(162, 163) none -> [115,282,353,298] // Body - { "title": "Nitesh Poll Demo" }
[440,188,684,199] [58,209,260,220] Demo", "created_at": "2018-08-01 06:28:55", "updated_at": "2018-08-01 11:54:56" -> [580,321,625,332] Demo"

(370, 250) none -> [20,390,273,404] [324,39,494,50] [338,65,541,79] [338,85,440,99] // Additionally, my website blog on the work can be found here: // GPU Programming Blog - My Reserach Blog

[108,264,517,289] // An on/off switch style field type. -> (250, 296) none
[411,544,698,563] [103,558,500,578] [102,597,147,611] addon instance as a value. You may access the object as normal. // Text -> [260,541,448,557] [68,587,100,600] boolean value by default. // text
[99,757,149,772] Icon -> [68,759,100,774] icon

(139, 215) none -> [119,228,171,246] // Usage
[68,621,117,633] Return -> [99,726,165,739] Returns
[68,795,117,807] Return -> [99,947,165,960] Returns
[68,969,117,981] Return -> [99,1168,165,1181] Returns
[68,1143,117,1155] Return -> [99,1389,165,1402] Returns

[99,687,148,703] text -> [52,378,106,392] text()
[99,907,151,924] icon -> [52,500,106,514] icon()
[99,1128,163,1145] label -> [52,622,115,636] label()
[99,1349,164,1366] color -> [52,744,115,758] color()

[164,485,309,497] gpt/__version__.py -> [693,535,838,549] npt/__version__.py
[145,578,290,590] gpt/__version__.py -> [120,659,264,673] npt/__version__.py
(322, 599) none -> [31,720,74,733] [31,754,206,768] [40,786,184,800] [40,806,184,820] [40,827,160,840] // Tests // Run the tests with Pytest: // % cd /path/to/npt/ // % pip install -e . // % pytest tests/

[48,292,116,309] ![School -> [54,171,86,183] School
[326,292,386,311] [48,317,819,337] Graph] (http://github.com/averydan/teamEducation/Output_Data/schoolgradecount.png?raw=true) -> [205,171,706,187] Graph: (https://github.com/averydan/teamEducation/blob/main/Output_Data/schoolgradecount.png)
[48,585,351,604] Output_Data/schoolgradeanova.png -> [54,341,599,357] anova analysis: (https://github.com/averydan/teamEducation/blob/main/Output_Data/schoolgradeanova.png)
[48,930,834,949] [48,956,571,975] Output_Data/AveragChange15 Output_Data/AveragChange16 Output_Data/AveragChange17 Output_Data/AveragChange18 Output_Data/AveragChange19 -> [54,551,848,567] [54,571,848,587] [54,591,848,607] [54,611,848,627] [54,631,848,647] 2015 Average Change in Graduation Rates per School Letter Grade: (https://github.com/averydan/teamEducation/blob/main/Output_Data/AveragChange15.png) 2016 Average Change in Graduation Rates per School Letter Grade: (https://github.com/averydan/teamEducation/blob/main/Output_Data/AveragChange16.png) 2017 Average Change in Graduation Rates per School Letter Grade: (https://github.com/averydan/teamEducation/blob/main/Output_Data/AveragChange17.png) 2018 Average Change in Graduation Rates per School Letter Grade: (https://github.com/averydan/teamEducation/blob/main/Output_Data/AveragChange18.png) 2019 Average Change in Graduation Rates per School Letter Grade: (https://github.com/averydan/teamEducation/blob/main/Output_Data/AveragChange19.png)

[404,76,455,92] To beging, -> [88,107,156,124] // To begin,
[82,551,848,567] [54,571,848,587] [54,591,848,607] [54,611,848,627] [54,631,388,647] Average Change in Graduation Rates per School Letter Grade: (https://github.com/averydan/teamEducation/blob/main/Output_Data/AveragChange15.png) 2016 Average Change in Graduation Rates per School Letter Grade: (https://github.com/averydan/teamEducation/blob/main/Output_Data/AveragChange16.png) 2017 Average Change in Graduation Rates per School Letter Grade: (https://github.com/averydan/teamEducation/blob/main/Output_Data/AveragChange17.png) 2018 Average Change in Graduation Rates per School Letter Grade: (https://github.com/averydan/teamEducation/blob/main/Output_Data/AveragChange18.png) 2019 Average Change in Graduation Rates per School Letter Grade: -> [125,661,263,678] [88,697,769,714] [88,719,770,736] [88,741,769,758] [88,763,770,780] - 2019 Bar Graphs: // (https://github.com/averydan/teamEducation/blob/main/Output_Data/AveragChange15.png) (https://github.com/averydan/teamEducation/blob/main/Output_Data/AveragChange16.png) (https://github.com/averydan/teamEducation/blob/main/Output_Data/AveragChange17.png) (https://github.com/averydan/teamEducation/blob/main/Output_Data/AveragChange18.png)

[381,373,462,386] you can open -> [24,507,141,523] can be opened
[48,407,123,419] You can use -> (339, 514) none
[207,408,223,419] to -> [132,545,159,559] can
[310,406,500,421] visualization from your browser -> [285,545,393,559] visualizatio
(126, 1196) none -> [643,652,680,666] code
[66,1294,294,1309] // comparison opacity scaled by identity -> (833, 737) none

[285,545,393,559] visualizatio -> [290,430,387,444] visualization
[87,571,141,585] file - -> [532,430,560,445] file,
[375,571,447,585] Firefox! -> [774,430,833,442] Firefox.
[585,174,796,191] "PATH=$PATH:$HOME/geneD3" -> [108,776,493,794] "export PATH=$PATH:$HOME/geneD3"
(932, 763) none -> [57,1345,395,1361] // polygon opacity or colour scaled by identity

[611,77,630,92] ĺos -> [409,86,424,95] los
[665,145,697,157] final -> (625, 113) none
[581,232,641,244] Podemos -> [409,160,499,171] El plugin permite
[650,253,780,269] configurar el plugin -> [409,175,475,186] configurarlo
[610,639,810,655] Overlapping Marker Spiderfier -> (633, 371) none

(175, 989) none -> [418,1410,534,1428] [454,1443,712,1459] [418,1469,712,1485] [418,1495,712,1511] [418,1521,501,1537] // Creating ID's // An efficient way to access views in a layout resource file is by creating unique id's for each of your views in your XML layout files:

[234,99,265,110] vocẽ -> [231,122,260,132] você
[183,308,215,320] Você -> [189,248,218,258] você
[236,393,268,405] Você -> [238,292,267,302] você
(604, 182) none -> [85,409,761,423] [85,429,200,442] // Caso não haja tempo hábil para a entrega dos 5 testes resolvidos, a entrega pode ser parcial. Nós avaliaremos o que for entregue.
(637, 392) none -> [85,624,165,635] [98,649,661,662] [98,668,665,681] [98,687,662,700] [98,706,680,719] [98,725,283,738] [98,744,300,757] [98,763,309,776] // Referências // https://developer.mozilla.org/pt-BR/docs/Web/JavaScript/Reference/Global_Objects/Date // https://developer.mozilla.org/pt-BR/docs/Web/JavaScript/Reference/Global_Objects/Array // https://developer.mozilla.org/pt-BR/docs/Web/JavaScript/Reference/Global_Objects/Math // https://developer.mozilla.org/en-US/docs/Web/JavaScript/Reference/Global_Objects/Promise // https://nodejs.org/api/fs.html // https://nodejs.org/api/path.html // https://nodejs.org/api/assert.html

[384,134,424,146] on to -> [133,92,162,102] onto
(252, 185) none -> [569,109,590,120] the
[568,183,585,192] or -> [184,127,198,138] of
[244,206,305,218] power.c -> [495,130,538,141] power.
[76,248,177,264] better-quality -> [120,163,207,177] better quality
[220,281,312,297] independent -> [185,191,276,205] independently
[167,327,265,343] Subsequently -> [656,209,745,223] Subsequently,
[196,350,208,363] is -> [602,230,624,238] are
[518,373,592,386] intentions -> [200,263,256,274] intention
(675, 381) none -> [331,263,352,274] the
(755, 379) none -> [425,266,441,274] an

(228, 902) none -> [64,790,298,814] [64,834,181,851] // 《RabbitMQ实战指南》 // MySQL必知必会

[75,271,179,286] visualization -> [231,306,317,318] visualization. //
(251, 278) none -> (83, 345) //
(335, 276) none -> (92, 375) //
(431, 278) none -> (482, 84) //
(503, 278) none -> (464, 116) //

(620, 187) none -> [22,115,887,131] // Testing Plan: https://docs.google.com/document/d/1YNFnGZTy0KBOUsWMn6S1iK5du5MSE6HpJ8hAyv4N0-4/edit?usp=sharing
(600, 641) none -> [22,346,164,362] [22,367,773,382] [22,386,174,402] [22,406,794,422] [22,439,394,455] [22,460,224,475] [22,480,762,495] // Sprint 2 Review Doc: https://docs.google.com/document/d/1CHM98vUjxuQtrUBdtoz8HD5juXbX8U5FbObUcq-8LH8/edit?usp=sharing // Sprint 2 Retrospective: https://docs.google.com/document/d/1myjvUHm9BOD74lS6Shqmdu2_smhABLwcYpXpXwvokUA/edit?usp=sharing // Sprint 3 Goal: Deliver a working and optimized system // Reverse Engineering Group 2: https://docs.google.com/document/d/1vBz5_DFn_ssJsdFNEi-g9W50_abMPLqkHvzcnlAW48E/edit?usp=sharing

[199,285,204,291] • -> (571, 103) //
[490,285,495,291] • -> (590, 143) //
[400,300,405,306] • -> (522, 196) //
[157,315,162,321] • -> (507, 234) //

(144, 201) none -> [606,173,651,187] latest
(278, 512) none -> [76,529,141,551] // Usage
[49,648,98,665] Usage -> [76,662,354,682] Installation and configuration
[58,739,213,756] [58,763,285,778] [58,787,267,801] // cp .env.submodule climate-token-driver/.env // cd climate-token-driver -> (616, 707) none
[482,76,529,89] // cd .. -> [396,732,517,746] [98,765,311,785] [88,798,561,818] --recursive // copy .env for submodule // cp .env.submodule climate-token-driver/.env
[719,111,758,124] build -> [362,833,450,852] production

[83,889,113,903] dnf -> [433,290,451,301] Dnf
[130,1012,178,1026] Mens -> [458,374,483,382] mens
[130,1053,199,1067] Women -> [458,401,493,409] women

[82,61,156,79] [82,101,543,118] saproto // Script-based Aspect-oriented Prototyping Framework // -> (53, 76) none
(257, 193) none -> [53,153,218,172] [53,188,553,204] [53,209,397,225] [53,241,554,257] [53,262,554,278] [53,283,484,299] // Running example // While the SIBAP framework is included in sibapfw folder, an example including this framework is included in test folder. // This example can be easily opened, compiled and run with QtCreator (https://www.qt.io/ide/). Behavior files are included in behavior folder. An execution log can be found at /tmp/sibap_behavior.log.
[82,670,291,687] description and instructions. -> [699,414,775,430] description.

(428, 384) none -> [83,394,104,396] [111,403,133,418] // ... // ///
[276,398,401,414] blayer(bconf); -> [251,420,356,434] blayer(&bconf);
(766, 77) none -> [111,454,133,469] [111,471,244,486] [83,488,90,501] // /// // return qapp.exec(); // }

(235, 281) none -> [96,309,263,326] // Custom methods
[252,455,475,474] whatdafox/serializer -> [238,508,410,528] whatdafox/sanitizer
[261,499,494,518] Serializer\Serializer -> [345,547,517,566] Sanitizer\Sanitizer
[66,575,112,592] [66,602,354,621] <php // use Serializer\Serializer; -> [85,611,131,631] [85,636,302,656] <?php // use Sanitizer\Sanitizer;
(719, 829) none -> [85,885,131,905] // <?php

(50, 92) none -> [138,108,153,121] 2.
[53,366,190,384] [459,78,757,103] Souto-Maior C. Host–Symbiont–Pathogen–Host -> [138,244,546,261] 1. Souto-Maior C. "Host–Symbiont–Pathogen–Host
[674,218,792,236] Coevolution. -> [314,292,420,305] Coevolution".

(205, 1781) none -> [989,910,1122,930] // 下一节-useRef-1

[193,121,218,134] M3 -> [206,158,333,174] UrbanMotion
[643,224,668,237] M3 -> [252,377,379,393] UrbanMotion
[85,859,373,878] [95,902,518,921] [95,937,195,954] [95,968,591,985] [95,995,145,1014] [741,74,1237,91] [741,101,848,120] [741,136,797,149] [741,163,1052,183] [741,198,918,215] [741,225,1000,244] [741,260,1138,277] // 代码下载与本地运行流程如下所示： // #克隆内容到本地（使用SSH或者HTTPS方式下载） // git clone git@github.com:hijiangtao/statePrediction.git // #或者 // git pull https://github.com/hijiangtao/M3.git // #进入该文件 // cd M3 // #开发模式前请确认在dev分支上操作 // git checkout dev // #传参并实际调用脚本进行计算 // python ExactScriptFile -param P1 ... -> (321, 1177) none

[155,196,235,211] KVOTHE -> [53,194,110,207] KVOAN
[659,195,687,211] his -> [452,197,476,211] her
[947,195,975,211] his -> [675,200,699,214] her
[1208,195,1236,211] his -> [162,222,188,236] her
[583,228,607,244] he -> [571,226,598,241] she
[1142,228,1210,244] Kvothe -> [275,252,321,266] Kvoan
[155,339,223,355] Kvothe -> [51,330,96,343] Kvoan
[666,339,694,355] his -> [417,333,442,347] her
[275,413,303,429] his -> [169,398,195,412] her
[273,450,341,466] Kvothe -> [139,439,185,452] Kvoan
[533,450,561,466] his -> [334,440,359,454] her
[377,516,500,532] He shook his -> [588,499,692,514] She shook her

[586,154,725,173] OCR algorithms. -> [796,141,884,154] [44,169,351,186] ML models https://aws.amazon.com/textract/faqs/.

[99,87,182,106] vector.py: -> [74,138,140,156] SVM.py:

▬▬▬▬▬▬▬▬▬▬

Task prompt → From the data above, pick out each line containing "Usage" and copy it.

Solution →
(139, 215) none -> [119,228,171,246] // Usage
(278, 512) none -> [76,529,141,551] // Usage
[49,648,98,665] Usage -> [76,662,354,682] Installation and configuration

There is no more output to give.